Top of Supplied data
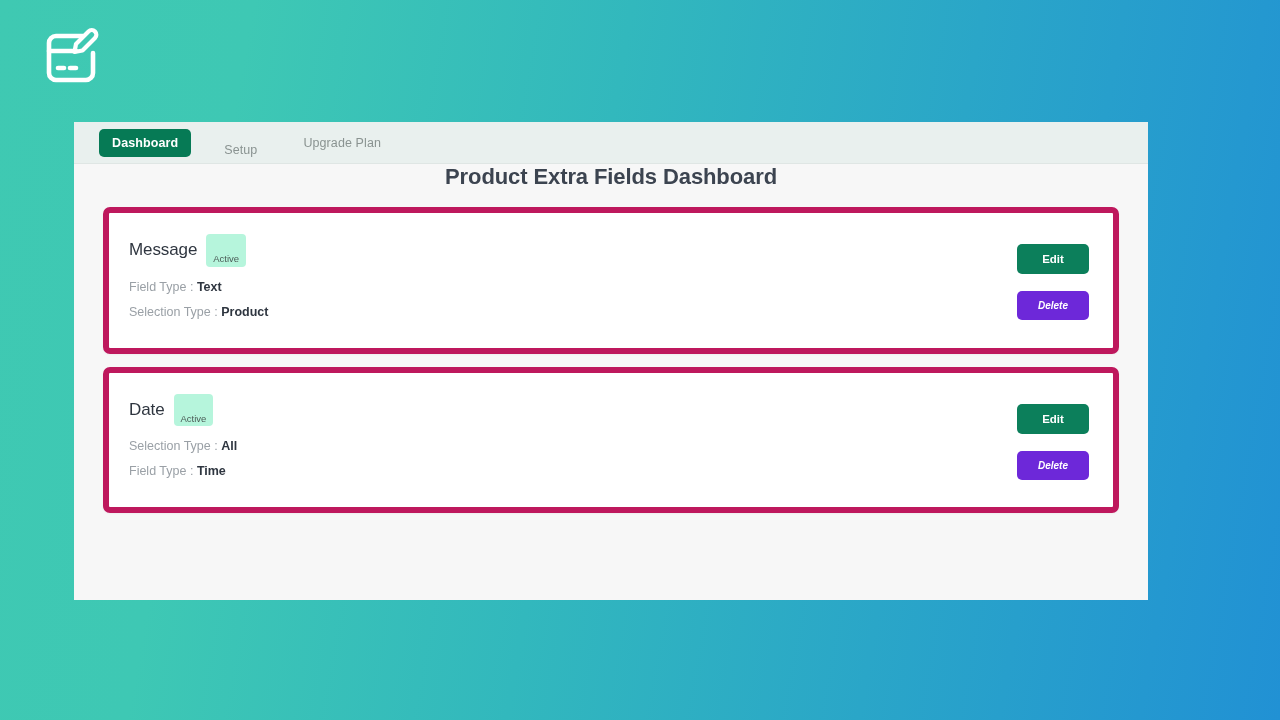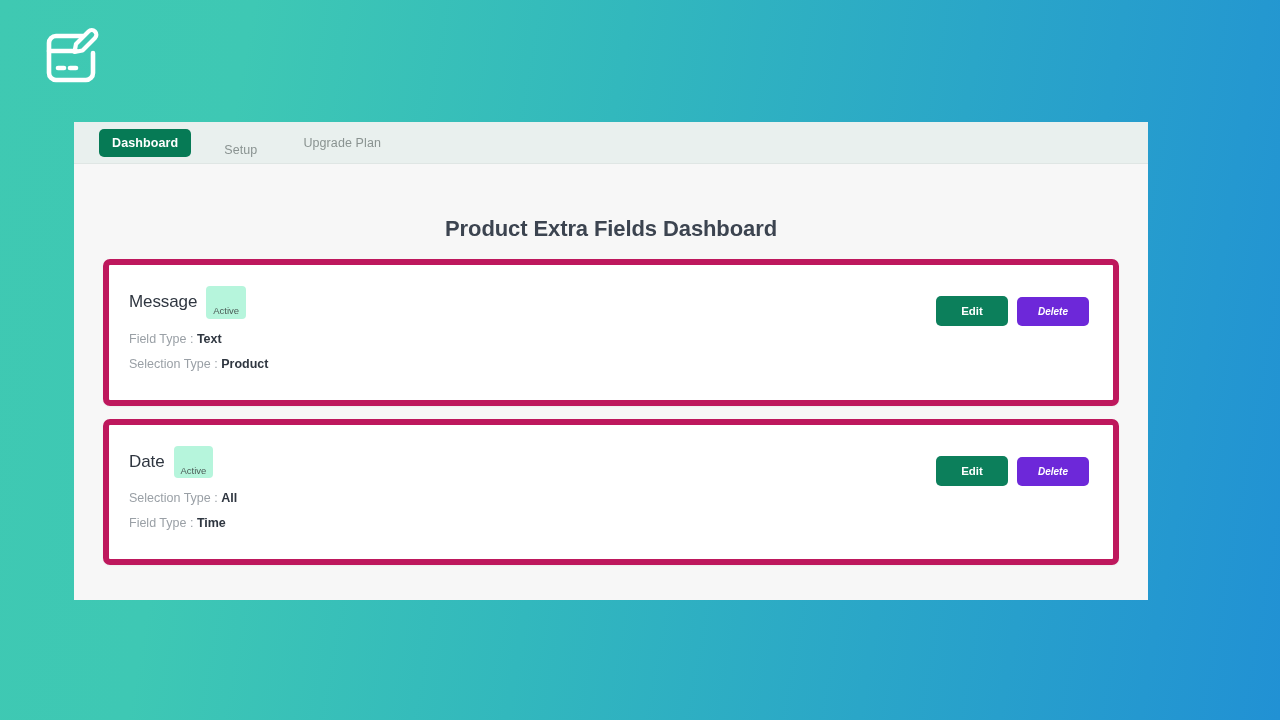--- a/index.html
+++ b/index.html
@@ -76,7 +76,6 @@
     font-size: 22px;
     font-weight: bold;
     color: #3c4450;
-    padding-top: 52px;
     letter-spacing: -0.1px;
   }
 

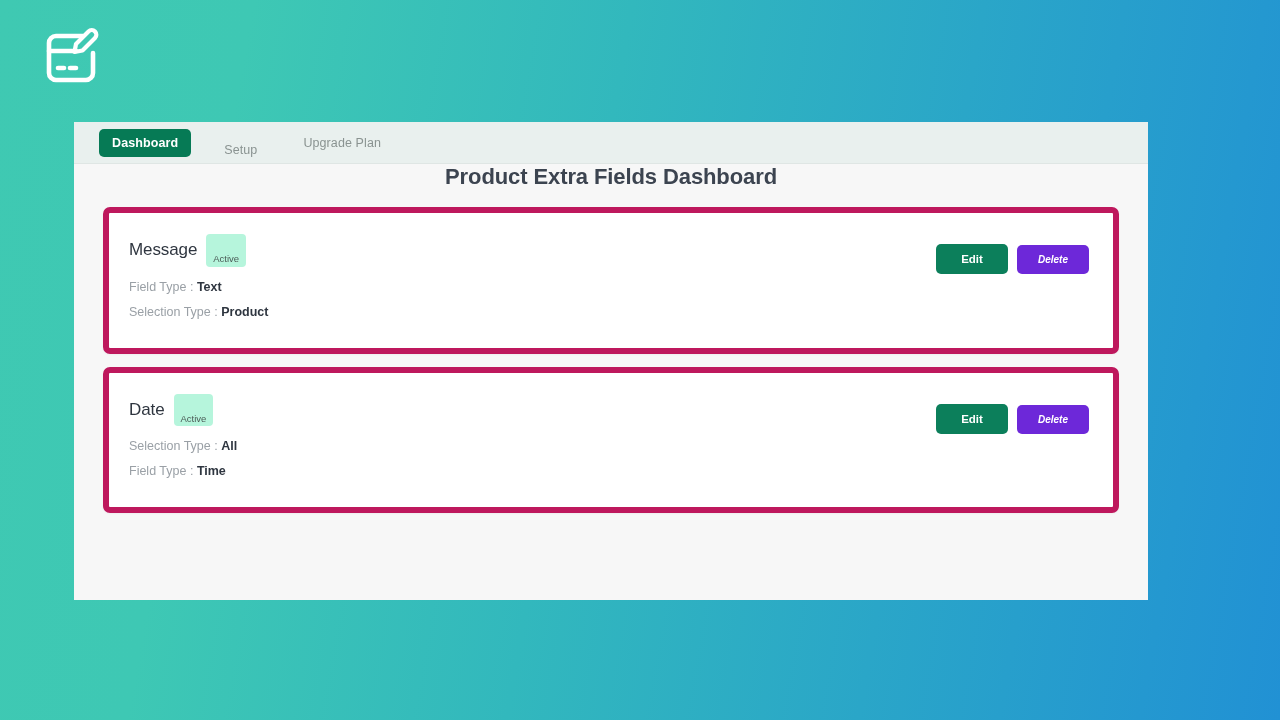--- a/index.html
+++ b/index.html
@@ -181,8 +181,8 @@
 
   .card-actions {
     display: flex;
-    flex-direction: row;
-    gap: 9px;
+    flex-direction: column;
+    gap: 17px;
     align-items: flex-end;
     padding-top: 10px;
     flex: 0 0 auto;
Bottom of Supplied data
— Task brief —
The last line of the entries marks the end, and the line with "-76,7 +76,6 @@" marks the start. Output exactly those two lines and every line between them, nothing else, with the pictures left out.

— Answer below —
@@ -76,7 +76,6 @@
     font-size: 22px;
     font-weight: bold;
     color: #3c4450;
-    padding-top: 52px;
     letter-spacing: -0.1px;
   }
 

--- a/index.html
+++ b/index.html
@@ -181,8 +181,8 @@
 
   .card-actions {
     display: flex;
-    flex-direction: row;
-    gap: 9px;
+    flex-direction: column;
+    gap: 17px;
     align-items: flex-end;
     padding-top: 10px;
     flex: 0 0 auto;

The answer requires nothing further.